I have met some wonderful and friendly people in China, but every country has wonderful and friendly people. What makes China an exceptional country is the shit.
Not as long as they're "foreigners". As long as Chinese culture, and the Chinese mindset, views people as "Them", they will always be on the outside.
Right now, the biggest problem is that China has a "blut und boden" ideology. Even Chinese citizens who are non-yellow (Uigur, or Russian minorities, for example) are still not considered Chinese, due to the belief among the majority that being Chinese is a function of genetics.
I'm not saying it will never change, but will take time. Look at Japan, for example, where immigration is still very limited, but happens. There has even been a white Japanese elected to House Of Councilors... granted, he was subsequently voted out, and was targeted by xenophobia (he's not really Japanese... look at him. Do you really want one of... those people in our government?), but it did happen.
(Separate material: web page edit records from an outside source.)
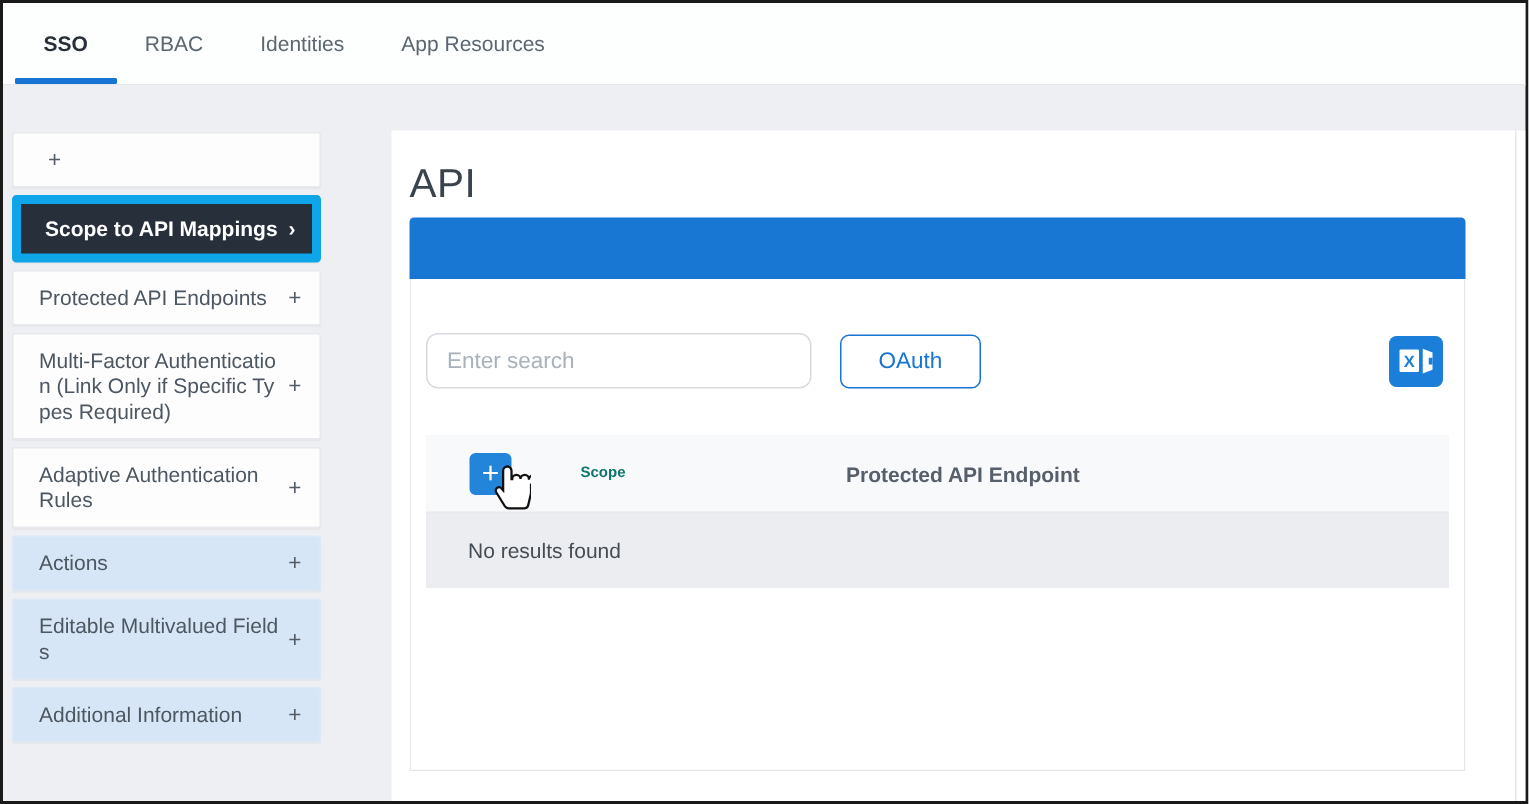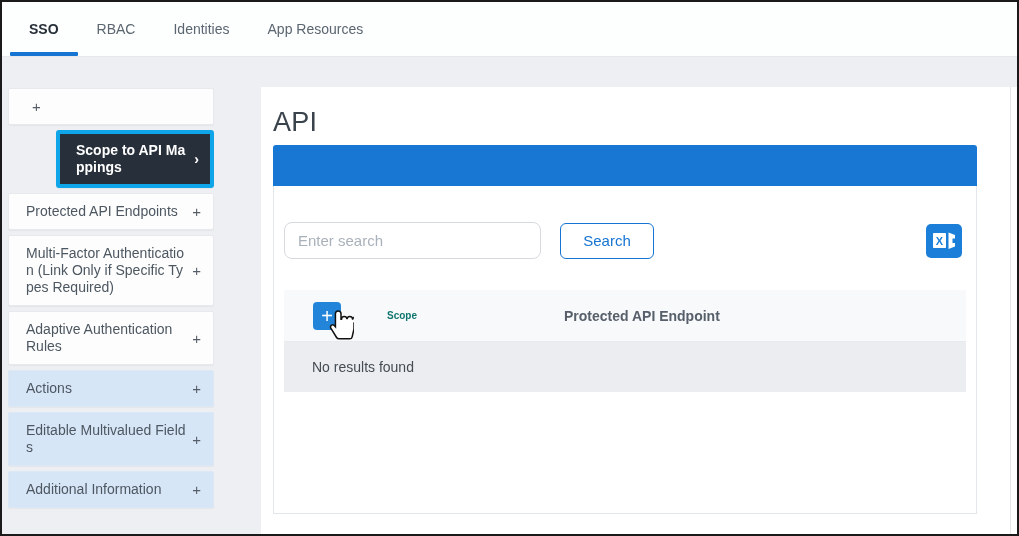--- a/index.html
+++ b/index.html
@@ -41,8 +41,8 @@
   .side-item .lbl{flex:1;word-break:break-all;}
   .side-item .sfx{margin-left:6px;font-size:15px;color:#555e68;flex:none;}
   .side-item.selected{
-    background:#272f3a;border:4px solid #0ea5e9;border-radius:3px;
-    color:#fff;font-weight:bold;padding:8px 11px 8px 16px;margin-left:48px;
+    background:#272f3a;border:6px solid #0ea5e9;border-radius:3px;
+    color:#fff;font-weight:bold;padding:8px 11px 8px 16px;
   }
   .side-item.selected .sfx{color:#fff;font-weight:bold;font-size:14px;}
   .side-item.highlight{background:#d7e6f7;border-color:#dce8f6;}

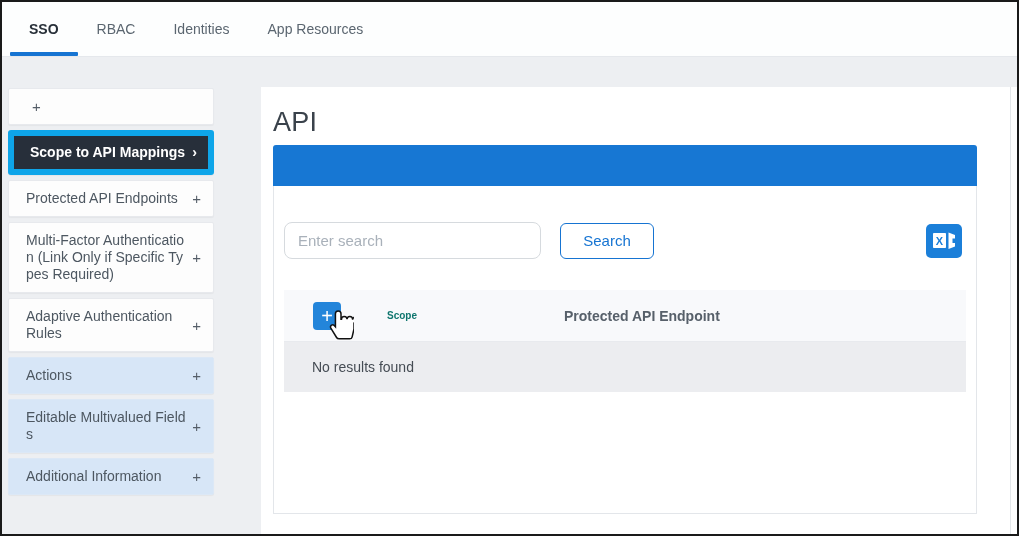--- a/index.html
+++ b/index.html
@@ -165,7 +165,7 @@
 
         <div class="search-row">
           <input class="search-input" type="text" placeholder="Enter search" style="">
-          <button class="search-btn">Search</button>
+          <button class="search-btn">OAuth</button>
           <button class="excel-btn" title="">
             <svg width="36" height="34" viewBox="0 0 36 34">
               <rect x="0" y="0" width="36" height="34" rx="5" fill="#1b7fd9"></rect>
As long as China considers genetics to be the deciding factor in being Chinese, only people who "look the part" can ever pass. You can learn a new language through work, and adopt local customs, but you can't change your skin color (aside from questionable surgery).
A Mexican or Native American family could... as long as they didn't speak English.
I've known some westerners who grew up and literally spent all of their lives in China. They knew Beijing like the back of their hand, spoke Mandarin better than some of the locals, and had a good knowledge of the Chinese culture.
But they were always just a laowai.
The only difference between me and them (when I had just arrived) was that they knew that trying to integrate was futile.